Organic and solution-processed tandem solar cells with 17.3% efficiency

• Published in: Science (American Association for the Advancement of Science) Vol. 361; no. 6407; pp. 1094 - 1098
• Main Authors: Meng, Lingxian, Zhang, Yamin, Wan, Xiangjian, Li, Chenxi, Zhang, Xin, Wang, Yanbo, Ke, Xin, Xiao, Zuo, Ding, Liming, Xia, Ruoxi, Yip, Hin-Lap, Cao, Yong, Chen, Yongsheng
• Format: Journal Article
• Language: English
• Published: United States The American Association for the Advancement of Science 14.09.2018
• Subjects: Charge materials; Efficiency; Electromagnetic absorption; Empirical analysis; Energy conversion efficiency; Organic materials; Organic semiconductors; Photovoltaic cells; Photovoltaics; Solar cells; Thickness
• ISSN: 0036-8075; 1095-9203; 1095-9203
• DOI: 10.1126/science.aat2612

Tandem solar cells can boost efficiency by using a wider range of the solar spectrum. The bandgap of organic semiconductors can be tuned over a wide range, but, for a two-terminal device that directly connects the cells, the currents produced must be nearly equal. Meng et al. used a semiempirical analysis to choose well-matched top- and bottom-cell active layers. They used solution processing to fabricate an inverted tandem device that has a power conversion efficiency as high as 17.4%. Science , this issue p. 1094 A semi-empirical analysis helped to optimize materials for a tandem organic solar cell with high power conversion efficiency.
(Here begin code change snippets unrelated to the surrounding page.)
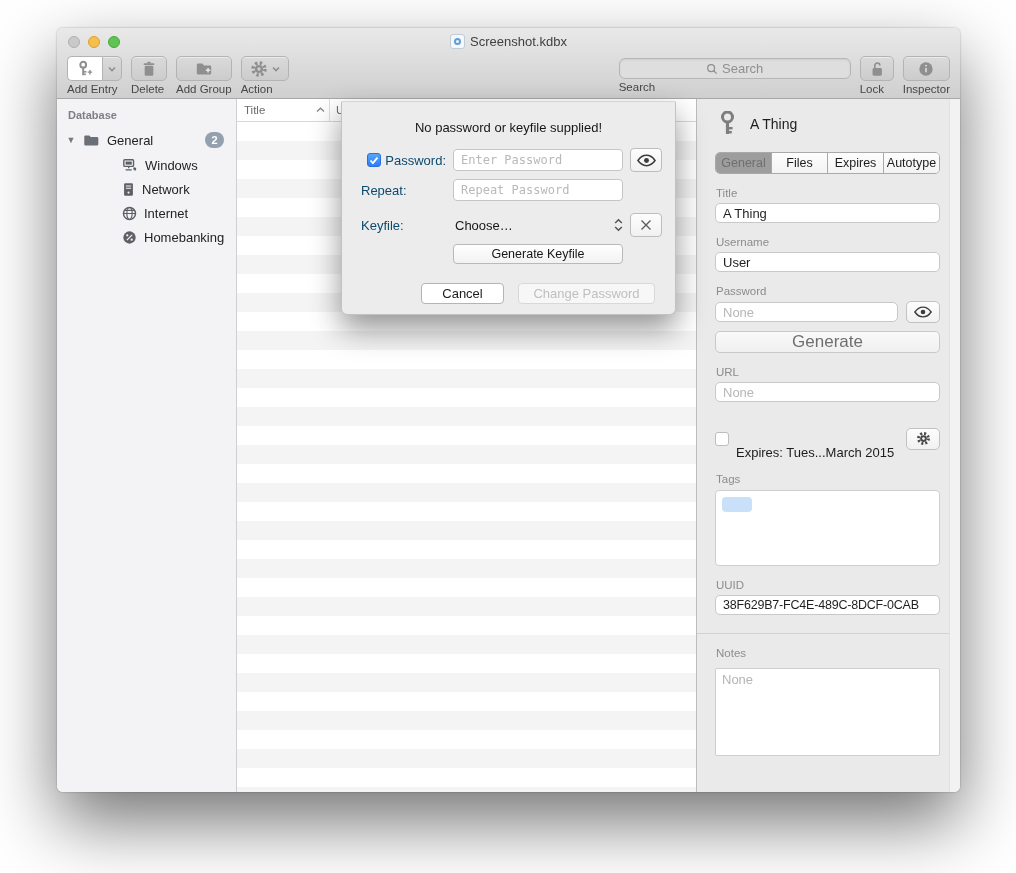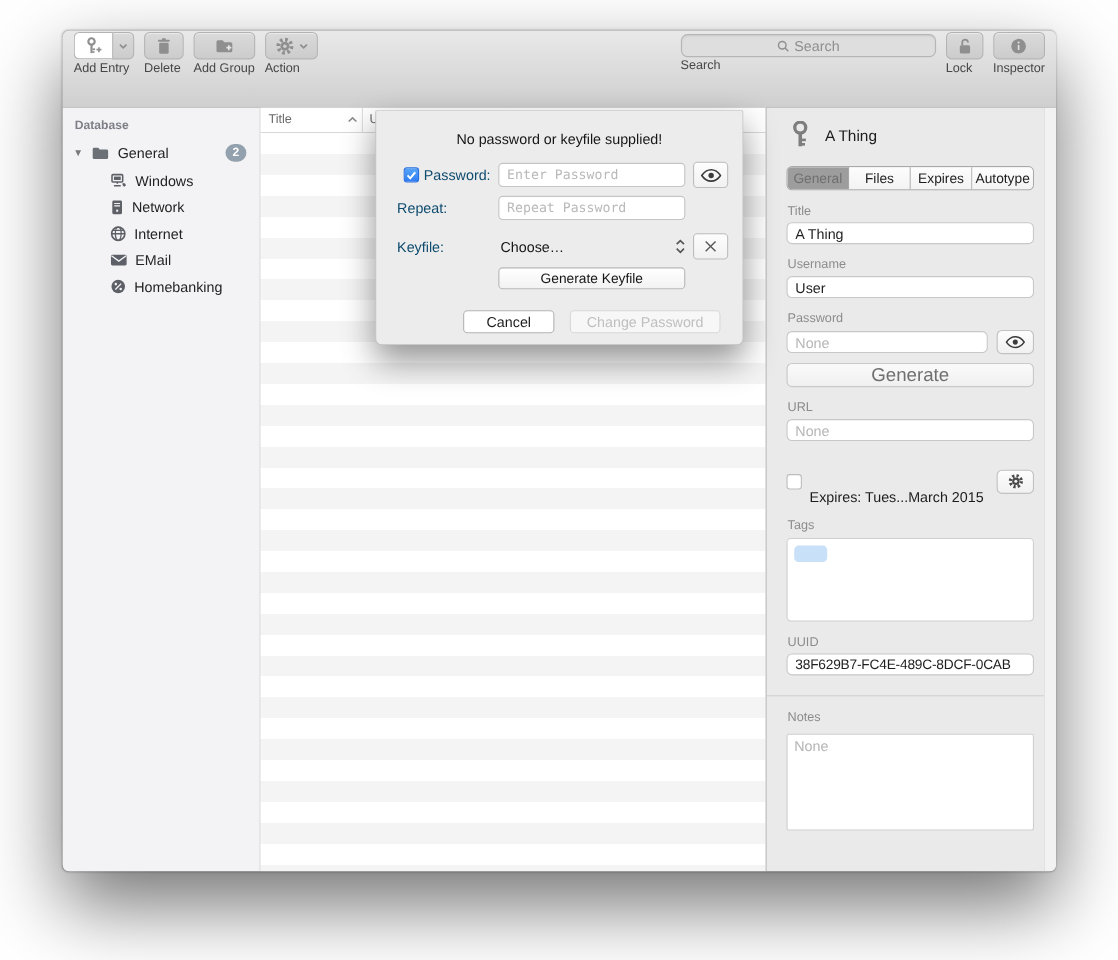"Screenshot.kdbx" div.titlebar { html: none -> <div> <div> <span></span> <span></span> <span></span> </div> <div> <span> <i></i> </span> <span>Screenshot.kdbx</span> </div> </div> }
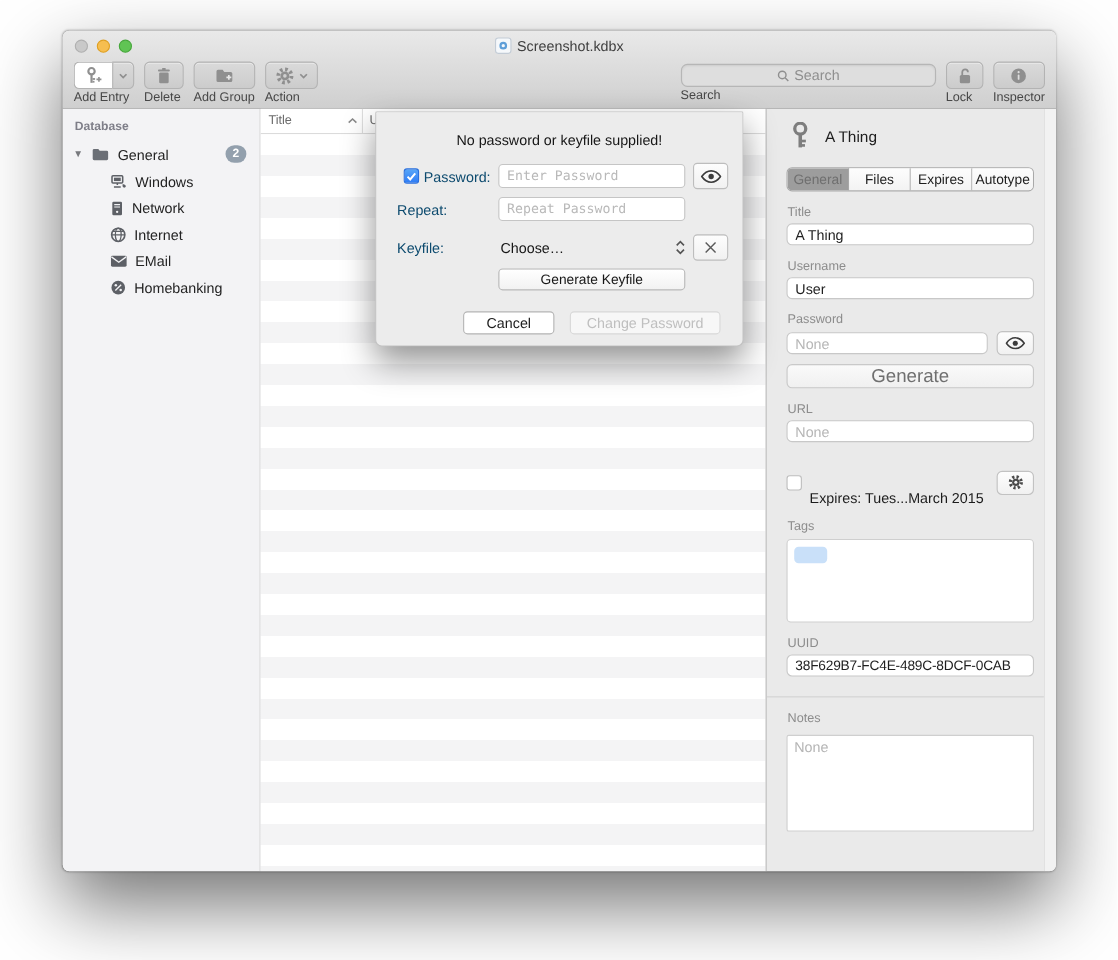"Windows" .sb-item { padding-left: 37px -> 59px }
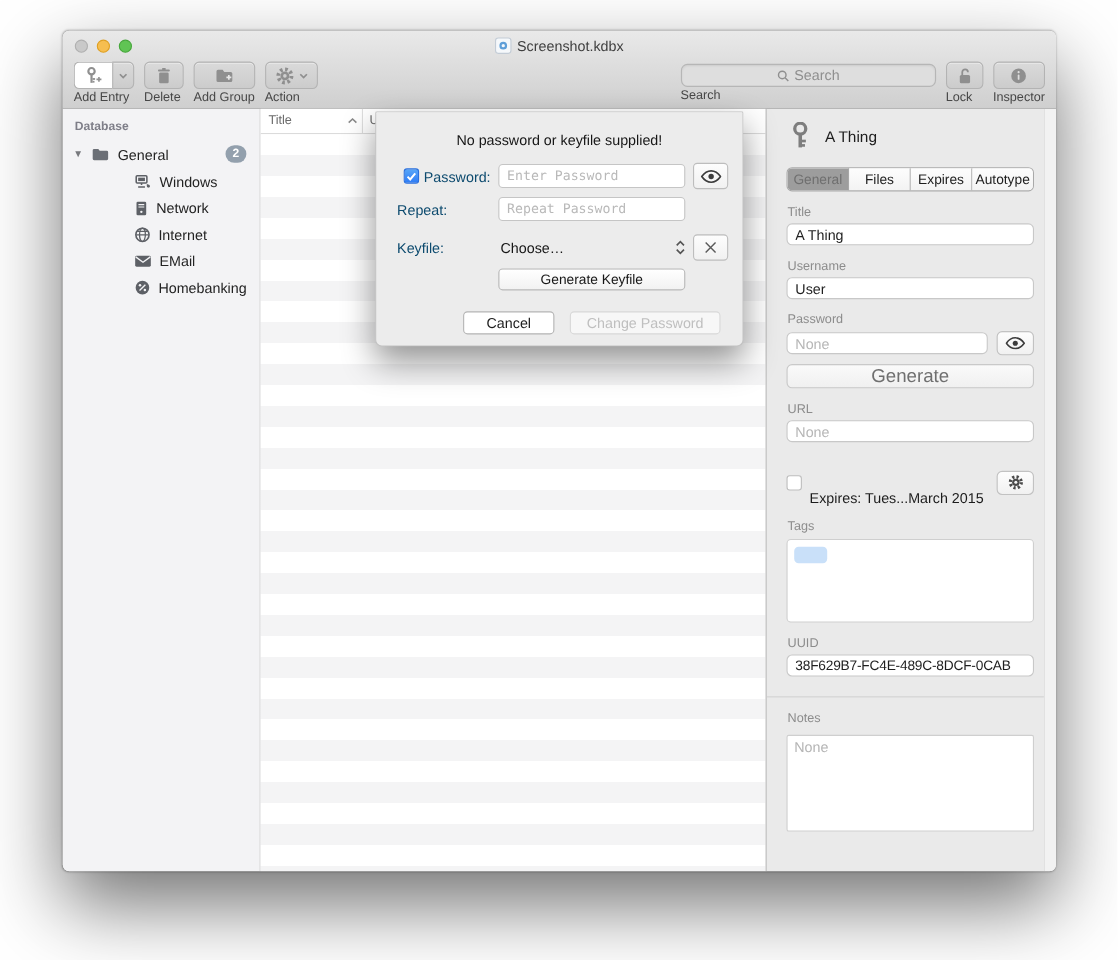"EMail" div.sb-item { html: <div> <span> <svg> <rect></rect> <path></path> </svg> </span> <span>EMail</span> </div> -> none }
Although organic photovoltaic (OPV) cells have many advantages, their performance still lags far behind that of other photovoltaic platforms. A fundamental reason for their low performance is the low charge mobility of organic materials, leading to a limit on the active-layer thickness and efficient light absorption. In this work, guided by a semi-empirical model analysis and using the tandem cell strategy to overcome such issues, and taking advantage of the high diversity and easily tunable band structure of organic materials, a record and certified 17.29% power conversion efficiency for a two-terminal monolithic solution-processed tandem OPV is achieved.